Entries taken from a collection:
+ + + + +

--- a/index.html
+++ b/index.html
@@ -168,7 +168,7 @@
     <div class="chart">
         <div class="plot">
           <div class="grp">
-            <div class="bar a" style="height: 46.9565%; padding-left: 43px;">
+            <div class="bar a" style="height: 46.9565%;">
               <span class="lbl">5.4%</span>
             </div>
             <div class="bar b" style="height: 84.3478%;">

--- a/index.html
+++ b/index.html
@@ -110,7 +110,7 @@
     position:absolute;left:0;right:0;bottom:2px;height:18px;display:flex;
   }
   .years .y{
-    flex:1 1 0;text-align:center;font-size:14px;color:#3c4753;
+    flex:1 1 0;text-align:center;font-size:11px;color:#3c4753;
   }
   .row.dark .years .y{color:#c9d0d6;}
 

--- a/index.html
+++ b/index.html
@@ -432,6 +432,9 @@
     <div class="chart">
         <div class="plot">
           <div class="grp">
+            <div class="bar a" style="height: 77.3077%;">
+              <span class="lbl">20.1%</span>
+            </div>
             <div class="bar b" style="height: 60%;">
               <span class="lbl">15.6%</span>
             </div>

+ + + + +

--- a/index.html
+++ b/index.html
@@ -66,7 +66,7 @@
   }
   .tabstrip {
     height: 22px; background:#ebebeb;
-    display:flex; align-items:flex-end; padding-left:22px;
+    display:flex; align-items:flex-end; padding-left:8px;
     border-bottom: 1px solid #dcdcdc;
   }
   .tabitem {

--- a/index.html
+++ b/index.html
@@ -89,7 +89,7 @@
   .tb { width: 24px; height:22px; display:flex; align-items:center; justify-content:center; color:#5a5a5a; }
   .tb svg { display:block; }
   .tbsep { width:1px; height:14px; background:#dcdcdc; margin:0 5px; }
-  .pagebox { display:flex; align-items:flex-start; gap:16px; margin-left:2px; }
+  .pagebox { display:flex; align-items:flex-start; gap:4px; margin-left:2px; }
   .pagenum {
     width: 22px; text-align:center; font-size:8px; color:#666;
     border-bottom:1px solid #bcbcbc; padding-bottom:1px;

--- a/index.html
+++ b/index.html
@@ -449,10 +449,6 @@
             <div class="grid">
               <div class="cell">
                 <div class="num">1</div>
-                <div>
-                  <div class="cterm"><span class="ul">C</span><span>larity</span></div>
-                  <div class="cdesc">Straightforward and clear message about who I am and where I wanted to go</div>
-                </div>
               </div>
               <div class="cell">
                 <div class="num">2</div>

+ + + + +

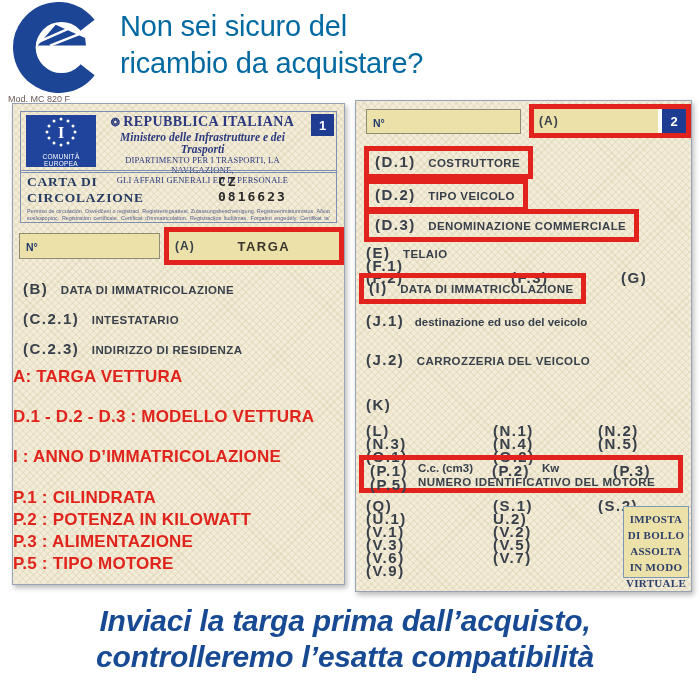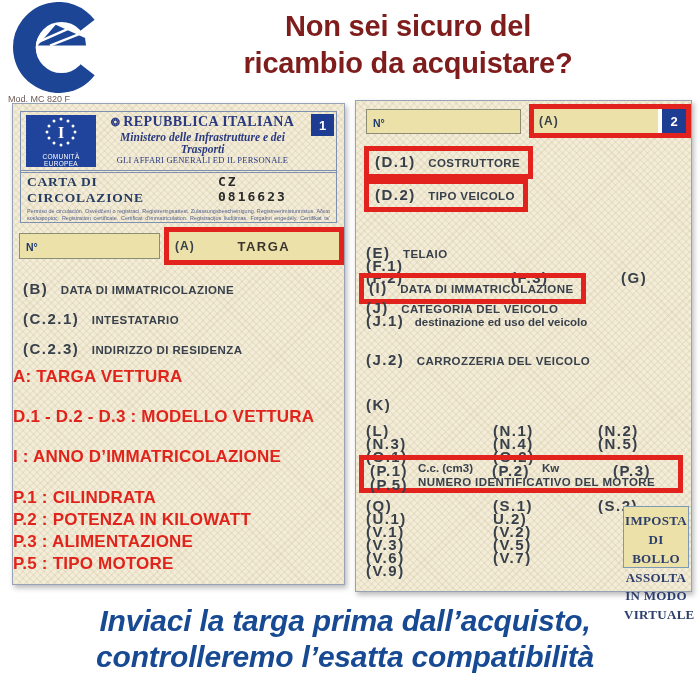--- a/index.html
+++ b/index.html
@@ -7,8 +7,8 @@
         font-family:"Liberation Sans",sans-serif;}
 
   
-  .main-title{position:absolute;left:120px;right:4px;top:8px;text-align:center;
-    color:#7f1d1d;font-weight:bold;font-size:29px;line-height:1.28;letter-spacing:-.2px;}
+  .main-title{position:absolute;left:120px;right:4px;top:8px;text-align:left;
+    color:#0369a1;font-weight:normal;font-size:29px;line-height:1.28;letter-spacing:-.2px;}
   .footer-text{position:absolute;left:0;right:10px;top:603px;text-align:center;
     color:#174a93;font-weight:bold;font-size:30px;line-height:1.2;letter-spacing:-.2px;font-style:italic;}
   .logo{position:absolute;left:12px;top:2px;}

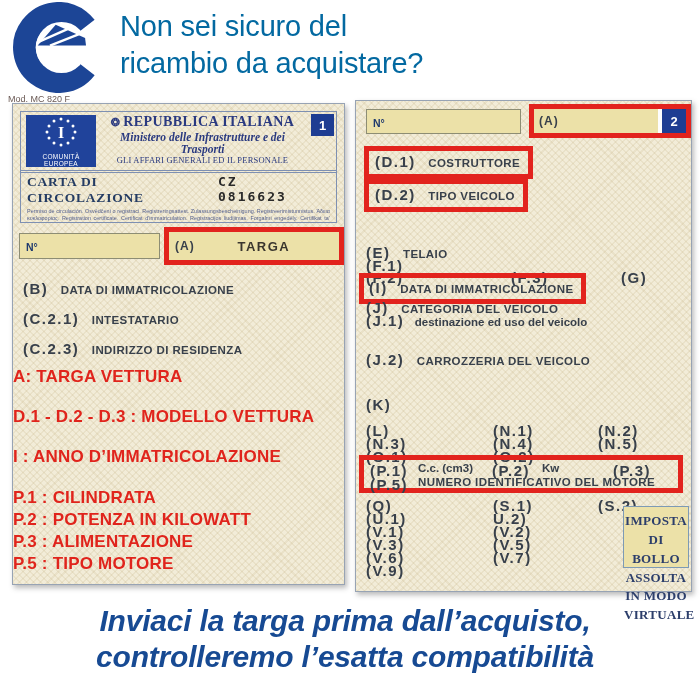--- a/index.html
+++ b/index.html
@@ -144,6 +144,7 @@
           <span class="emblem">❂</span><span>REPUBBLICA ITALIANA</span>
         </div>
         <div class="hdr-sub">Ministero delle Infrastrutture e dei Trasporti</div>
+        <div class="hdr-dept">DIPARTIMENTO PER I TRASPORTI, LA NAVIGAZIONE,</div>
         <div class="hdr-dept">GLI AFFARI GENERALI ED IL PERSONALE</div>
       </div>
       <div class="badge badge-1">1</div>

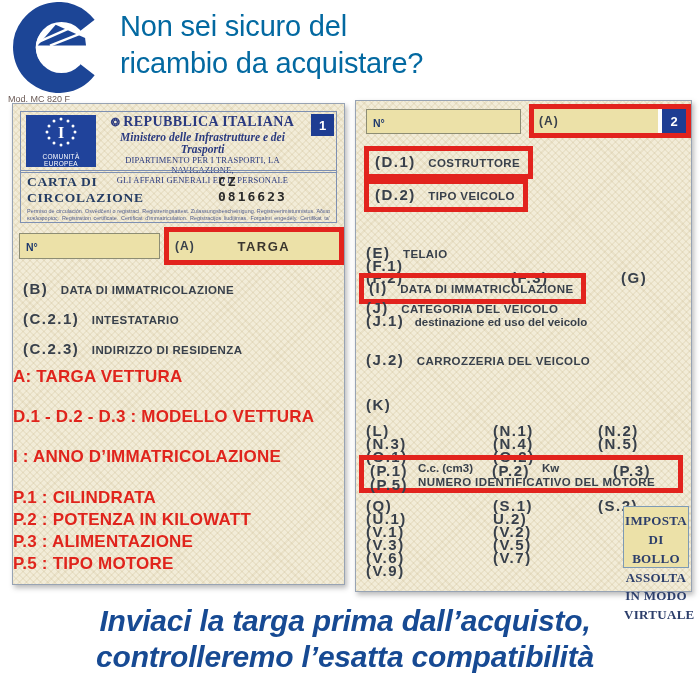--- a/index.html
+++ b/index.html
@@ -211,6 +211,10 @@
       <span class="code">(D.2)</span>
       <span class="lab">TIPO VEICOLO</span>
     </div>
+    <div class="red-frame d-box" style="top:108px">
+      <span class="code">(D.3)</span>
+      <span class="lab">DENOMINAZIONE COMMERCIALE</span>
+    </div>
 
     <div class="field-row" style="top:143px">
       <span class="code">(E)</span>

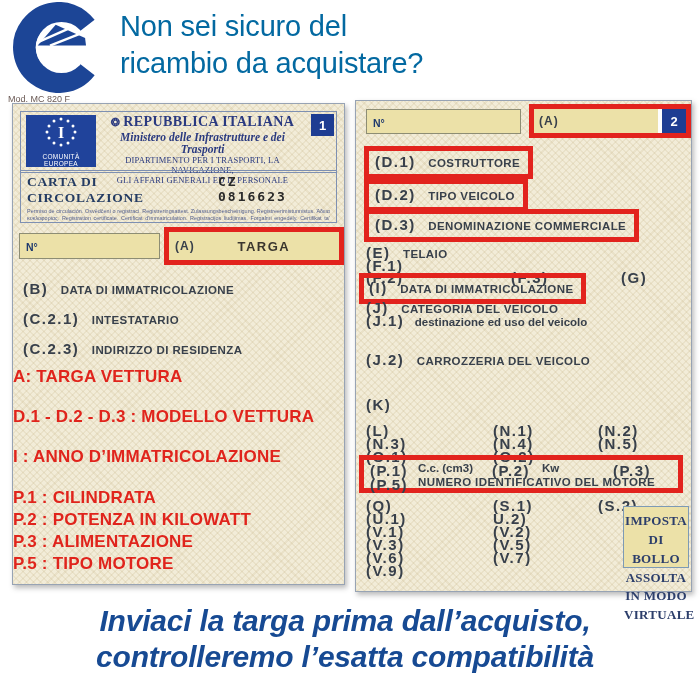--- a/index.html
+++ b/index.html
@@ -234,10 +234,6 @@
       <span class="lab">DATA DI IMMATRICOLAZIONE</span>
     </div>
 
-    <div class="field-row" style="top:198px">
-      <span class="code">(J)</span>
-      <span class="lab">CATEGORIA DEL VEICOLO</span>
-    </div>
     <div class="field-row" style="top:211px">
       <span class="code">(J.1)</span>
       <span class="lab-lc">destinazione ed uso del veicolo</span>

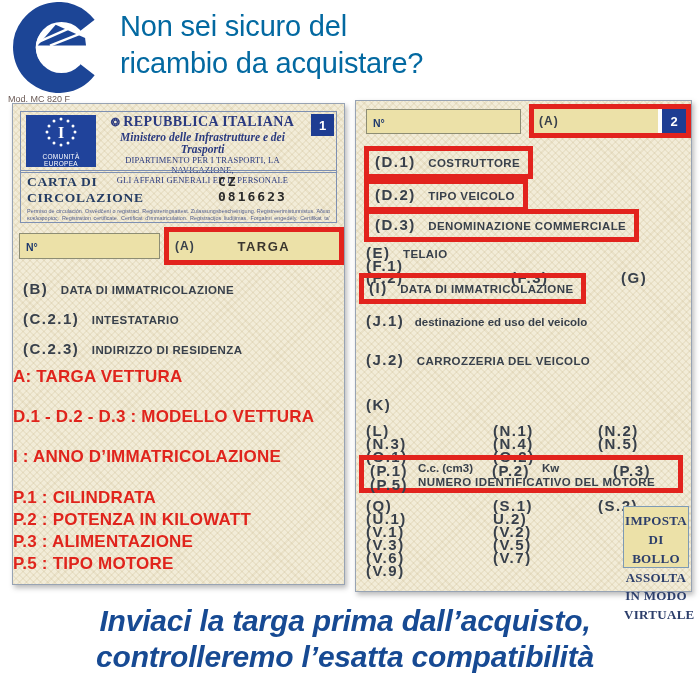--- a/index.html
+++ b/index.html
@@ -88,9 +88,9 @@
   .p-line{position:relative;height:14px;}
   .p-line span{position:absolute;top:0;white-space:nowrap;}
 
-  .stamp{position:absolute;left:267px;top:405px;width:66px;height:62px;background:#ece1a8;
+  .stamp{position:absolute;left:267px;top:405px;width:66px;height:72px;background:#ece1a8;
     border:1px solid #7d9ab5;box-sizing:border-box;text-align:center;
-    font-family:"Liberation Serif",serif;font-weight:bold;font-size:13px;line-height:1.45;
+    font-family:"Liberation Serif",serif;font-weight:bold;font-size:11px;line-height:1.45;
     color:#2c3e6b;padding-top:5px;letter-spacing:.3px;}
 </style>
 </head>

+ + + + +

▶ _Exercise objective_:
Within the records above, find every line holding the word "title" and give the total as a bare number.

▶ _Answer section_:
2